The claim by Massimo Ciancimino, who has become a state's witness, would appear to confirm statements made more than ten years ago by jailed mobster Giovanni Brusca, the Cosa Nostra henchman who detonated the 1992 bomb which killed anti-Mafia judge Giovanni Falcone.
According to Massimo Ciancimino, police investigating the murder of Falcone and fellow judge Paolo Borsellino, a few weeks later, gave his father a map of Palermo and asked him for a lead to where the fugitive Riina might be hiding.
Vito Ciancimino, he continued, had a copy of the map sent to Provenzano and it was returned to him with a circle drawn around the Palermo neighborhood where Riina was then arrested on January 15, 1993.

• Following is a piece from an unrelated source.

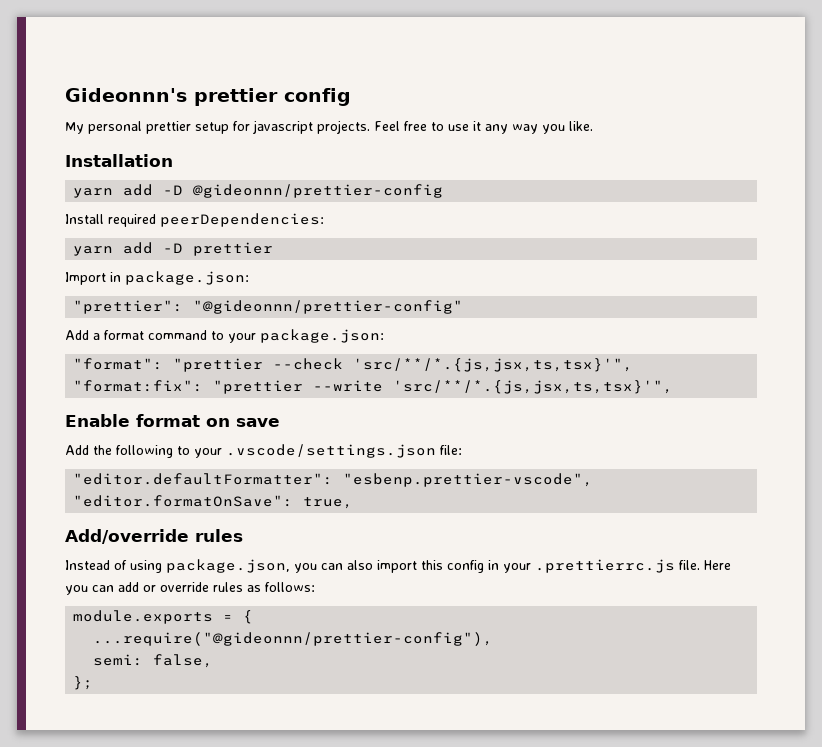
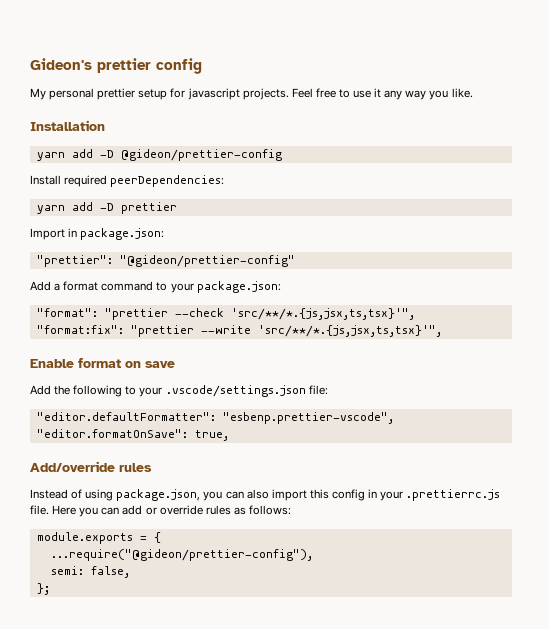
[65,88,187,102] Gideonnn's -> [30,58,92,70] Gideon's
[193,184,444,198] @gideonnn/prettier-config -> [120,149,282,161] @gideon/prettier-config
[193,300,464,314] "@gideonnn/prettier-config" -> [119,255,295,267] "@gideon/prettier-config"
[93,632,494,646] ...require("@gideonnn/prettier-config"), -> [50,549,313,561] ...require("@gideon/prettier-config"),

Both Brusca and Massimo Riina claim that Provenzano betrayed Riina because he was opposed to the latter's frontal offensive against the state, which aside from the killings of the two judges included high-profile bombings in Rome, Milan and Florence.
Riina and Provenzano, now respectively 79 and 76, came from the Sicilian village of Corleone and began their criminal careers as hit men for the local boss Luciano Liggio and helped him to first take over the Corleone family in 1958 and then to wage war against other families for control of Sicily in what was to become known as 'the First Mafia War'.
After Liggio's arrest in 1974, Riina took over the family with Provenzano as his right hand. Together they waged the 'second Mafia War' from 1981 to 1983 which consolidated the control of the 'Corleonesi' over Cosa Nostra.
Backed with cash from the lucrative heroin trade, the Corleonesi moved to take political control of the island through high-profile murders and intimidation.
When the state began to fight back Riina escalated the violence which culminated in the Falcone and Borsellino assassinations and the bombings outside Sicily.
After Riina's arrest, Provenzano took Cosa Nostra back underground and used his contacts to infiltrate local government and even police so that the Mafia could prey on public works contracts and run its rackets with relative impunity.
This resulted in a 'pax mafiosa' in Sicily which restored an older hierarchy and led to a dramatic decline in the murder rate.
Provenzano was finally arrested on April 11, 2006.